SoundExchange claims that this fee is necessary to
cover "administration expenses." Let's put that in
context: Live 365 has THOUSANDS of channels as what
it does is aggregates thousands of small stations into
its network. Other services such as Pandora and
Rhapsody also offer their listeners thousands of
highly personalized channels. With that $500 per
channel fee, four of the larger webcasters, Live 365,
Rhapsody, Yahoo and Pandora will end up having to pay
a combined $1 BILLION in such fees - and that is on
top of the per song per listener royalties. By
contrast, last year, SoundExchange collected a measly
$20 million in royalties from ALL Internet radio
stations combined. So SoundExchange needs $1 BILLION
in order to administer $20 million in royalties?
Heck, even the Federal Government is more efficient
This is the sort of outrageous absurdity that you are
actually trying to justify and defend. I am sorry -
but the rates are nothing short of INSANE.

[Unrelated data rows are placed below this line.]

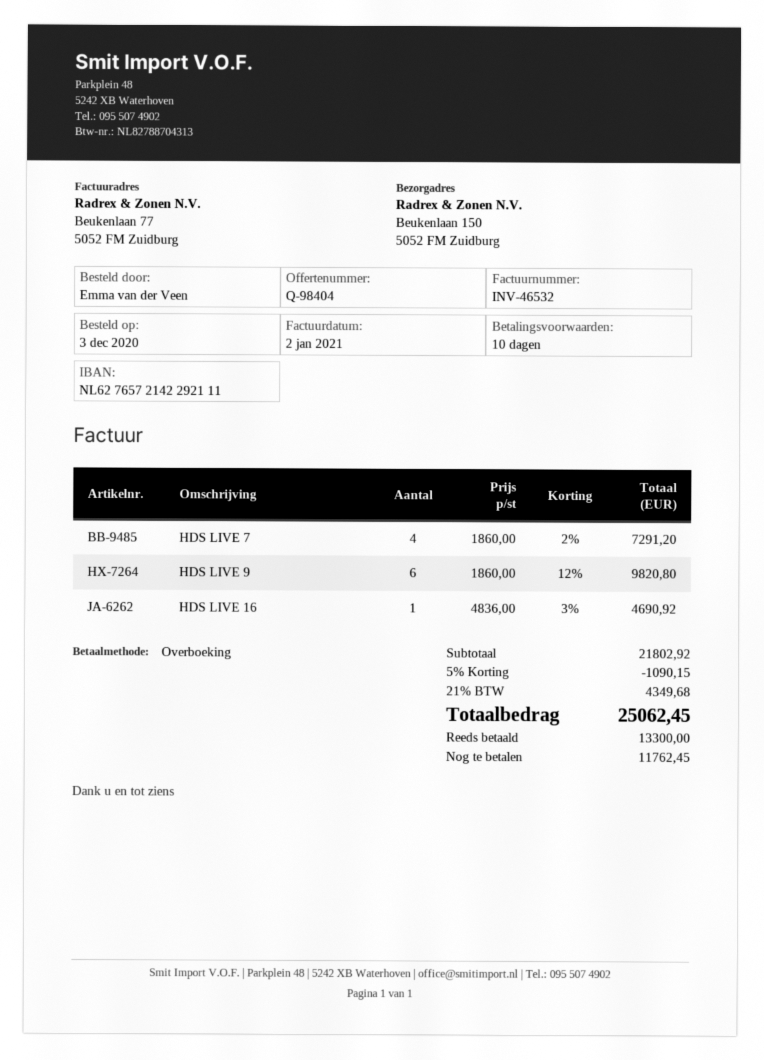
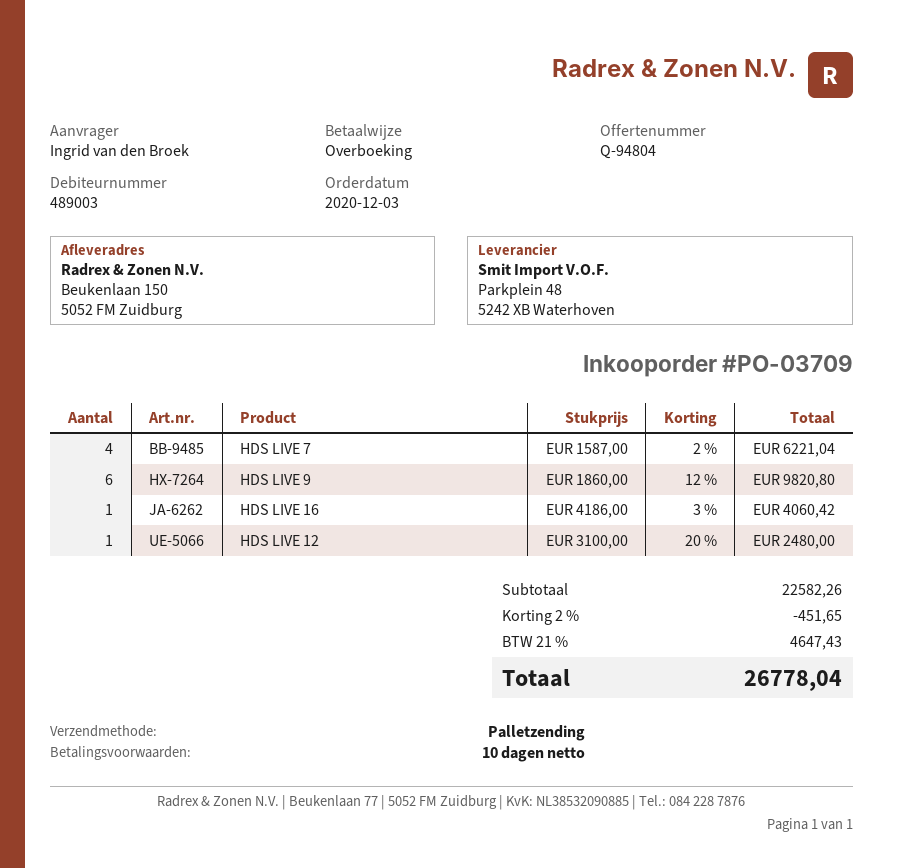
quote number: Q-98404 -> Q-94804
ordered by: Emma van der Veen -> Ingrid van den Broek
HDS LIVE 7: 4 x 1860.00 - 2% = 7291.20 -> 4 x 1587.00 - 2% = 6221.04
HDS LIVE 16: 1 x 4836.00 - 3% = 4690.92 -> 1 x 4186.00 - 3% = 4060.42
HDS LIVE 12: none -> 1 x 3100.00 - 20% = 2480.00
subtotal: 21802.92 -> 22582.26
discount: 5% = 1090.15 -> 2% = 451.65
tax: 21% = 4349.68 -> 21% = 4647.43
total: 25062.45 -> 26778.04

> NOBODY was paying the old cap rate and there's no
> reason to believe anybody
> is likely to be paying the new cap, especially if,
> like you say, it would
> bankrupt them.
Large webcasters WERE paying the full statutory
royalty rates. Smaller and non-commercial webcasters
got a break last time around only because enough loyal
listeners put up a loud enough stink on Capital Hill.

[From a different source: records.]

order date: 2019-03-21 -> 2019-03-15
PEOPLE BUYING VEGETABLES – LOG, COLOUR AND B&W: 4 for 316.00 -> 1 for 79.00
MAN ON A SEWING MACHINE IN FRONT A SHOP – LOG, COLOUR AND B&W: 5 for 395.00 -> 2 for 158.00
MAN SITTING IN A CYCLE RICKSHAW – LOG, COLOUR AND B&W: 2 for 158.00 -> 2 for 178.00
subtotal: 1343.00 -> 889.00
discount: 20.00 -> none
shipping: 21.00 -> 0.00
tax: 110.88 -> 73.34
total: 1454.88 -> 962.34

The new rates do away with those breaks.
> In many cases webcasters can get
> permission to pay no
> royalties at all when it is to the promotional
> advantage of an artist.
Well, it is true that webcasters do have the option of
negotiating agreements with copyright holders directly
- and there are a handful of stations that do that and
avoid paying royalties. But for the vast majority of
stations, that is simply impossible. There are over
10,000 record labels out there. Tracking down and
getting all of the necessary paperwork is a HUGE task
and a royal pain. Few webcasters are going to even
attempt it - they will shut down first which is
EXACTLY what the RIAA wants.
The reason Performance Rights Organizations are
necessary in the first place is because of the
difficulties and impracticality of dealing with
thousands of copyright holders individually - assuming
that one can even make contact with them.

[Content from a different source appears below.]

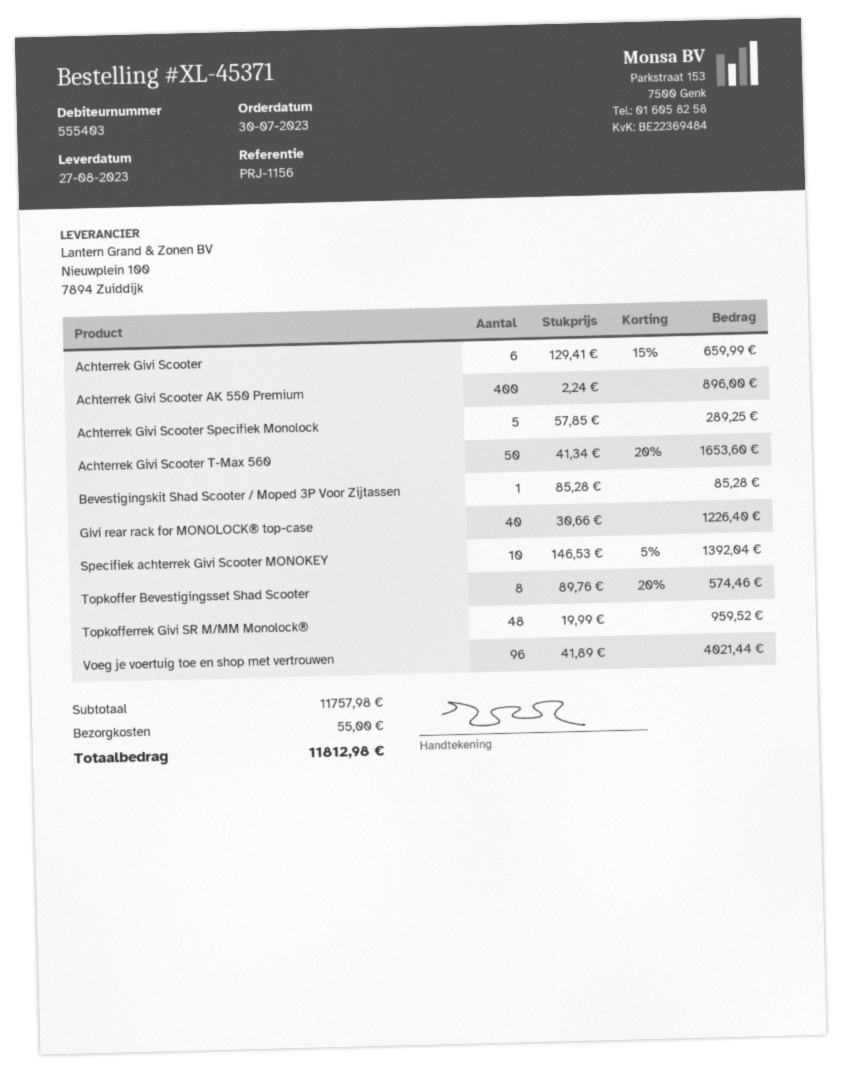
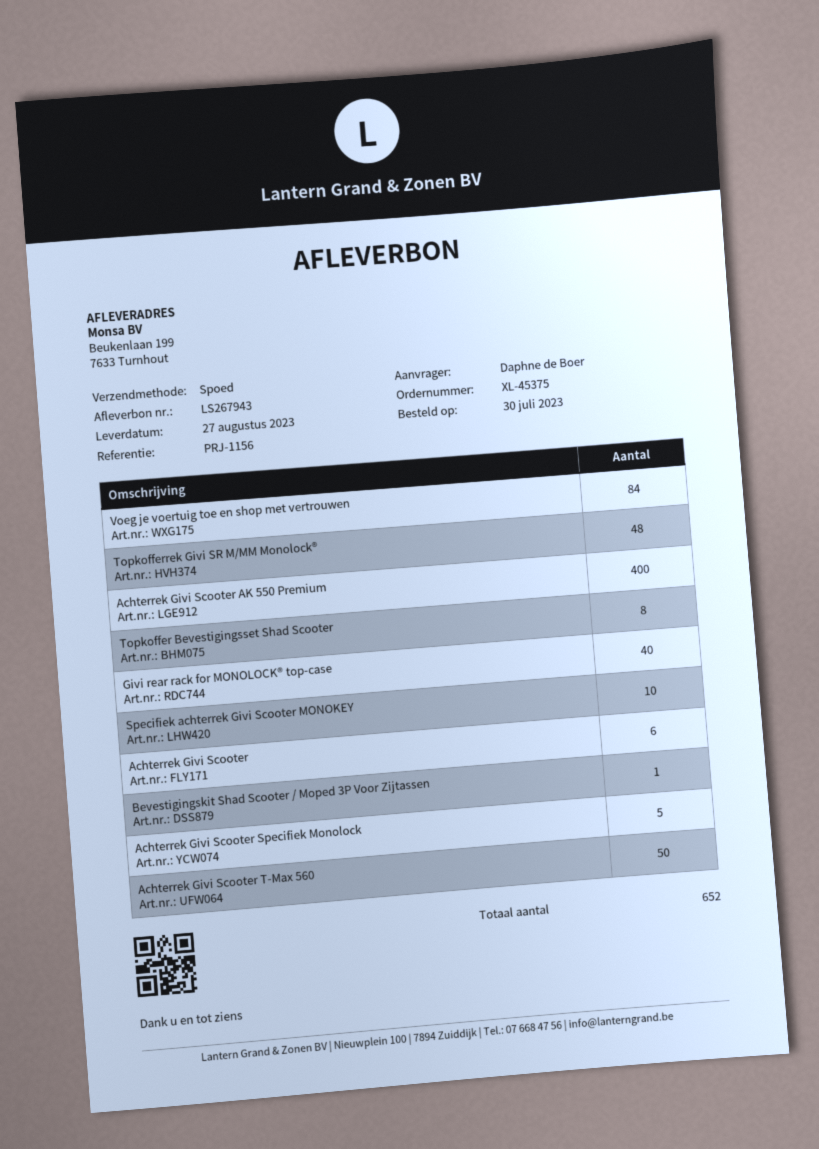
order number: XL-45371 -> XL-45375
Voeg je voertuig toe en shop met vertrouwen: 96 -> 84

The only serious talk of negotiated rates is in the
context of very large webcasters possibly negotiating
a deal with the major RIAA labels at say 55% of the
statutory rate. That would be a HORRIBLE thing for
artists because, under such a negotiation, artists
would not be eligible for a cut as they are under the
statutory rates which the record labels must split
50/50. This would also be a horrible thing for small
labels as they would not be in on such a deal - and
webcasters who wanted to give their recordings airplay
would ether have to pay the outrageous statutory rates
or else negotiate on a label by label basis. In
practice, this would mean that only RIAA material gets
preformed on the web - which, of course, is what all
this is about.
> If you really like the new music you hear on
> commercial radio, by all means
> fight for a lower royalty cap. Bankrupting
> independent new music is a sure
> way to perpetuate lots more of the same.
This is so exactly opposite to the truth.
At the very expensive rate of .019 cents per song per
listener, the ONLY music that webcasters can afford to
stream will be music that is WORTH .019 cents per song
per listener in terms of attracting a large audience.
In other words, only the lowest common denominator
type music will have a chance of getting played. I
can guarantee you that it will not be economically
viable for a webcaster to stream Ukrainian folk music
to a few dozen people at .019 cents per song per
listener - it cannot attract a large enough audience
to make it work. That is why one does not find
stations devoted to Ukrainian folk music on the FM
band - the price of buying a station is too high for
it to be viable. The purpose of the high royalty
rates is to artificially create the same sort of high
cost environment on the Internet that exists on FM -
an environment on which the RIAA labels depend in
order to maintain their advantage over emerging competitors.